▼

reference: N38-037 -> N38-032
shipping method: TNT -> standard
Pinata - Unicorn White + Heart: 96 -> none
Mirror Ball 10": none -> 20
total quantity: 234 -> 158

▲

Each entry above is to be transcribed exactly as it was written.

Output of the exercise
reference: N38-037 -> N38-032
shipping method: TNT -> standard
Pinata - Unicorn White + Heart: 96 -> none
Mirror Ball 10": none -> 20
total quantity: 234 -> 158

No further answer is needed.